Every entity must provide an identification which is unique within the whole system even if its attributes are identical to another entity.

The identity needs above all a real reflection during the course of conception on the notions of difference and equality between objects. This notion of identity is part of the model and so every identity must define precisely its unifier and its equalizer, even in free text. Always be vigilant during exchanges with experts in this field on the equalities linked to object attributes that can hide a lack of reflection on the identities.

In certain cases, the identity will be composed of the combination of several attributes. For example, an episode of a TV series will be identified by its title, its season and the episode number (ex: “Numb3rs-Season6-Episode13”).

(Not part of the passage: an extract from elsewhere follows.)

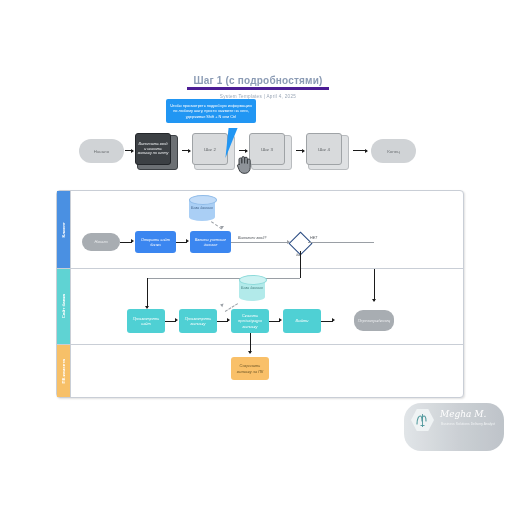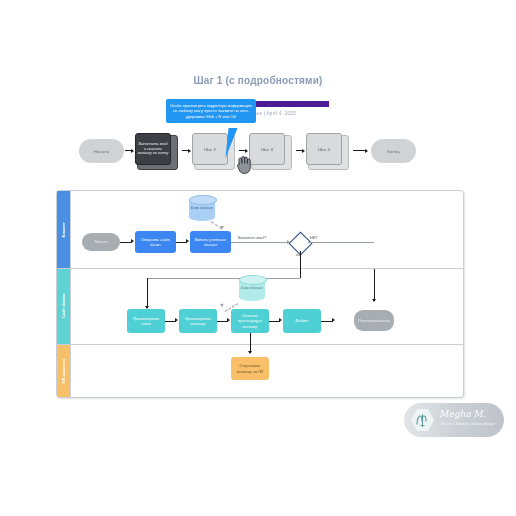"Шаг 1 (с подробностями)" #title { border-bottom: 6px solid #4c1d95 -> 3px solid #4c1d95; padding: 0 6px 15px 6px -> 0 6px 1px 6px }
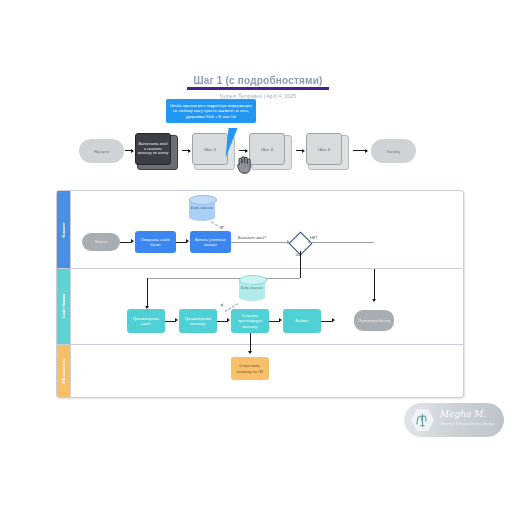"Megha M." #wm { height: 34px -> 48px }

In other cases, a unique and unchangeable identifier will be generated and attributed to the object. This is the usual client number on your electricity bill. The generation of these identifiers is an entirely different subject from the technicality that it implies (concurrency, distribution). Finally, the generation of identifiers implies a reflection on the borders of the system in order to avoid collisions and in the course of any exchanges with another system, like when a person is identified by his social security number.

The attribution of the identifier often reveals the focus at the heart of the information system, and so telephone numbers as identifiers and not the person make any common actions difficult in relation to a client who posses several phone numbers.


In conclusion, the fundamental questions in an object design are:

  • What is it that makes two objects be considered identical or different?
  • What are the attributes which compose the object? What are the characteristics of these attributes? Most notably which are the ones that influence the behavior and how do they evolve in time?

These questions in connection with the identity and the state of the object are crucial for the realization of the domain model, which is at the base of any enterprise architecture project.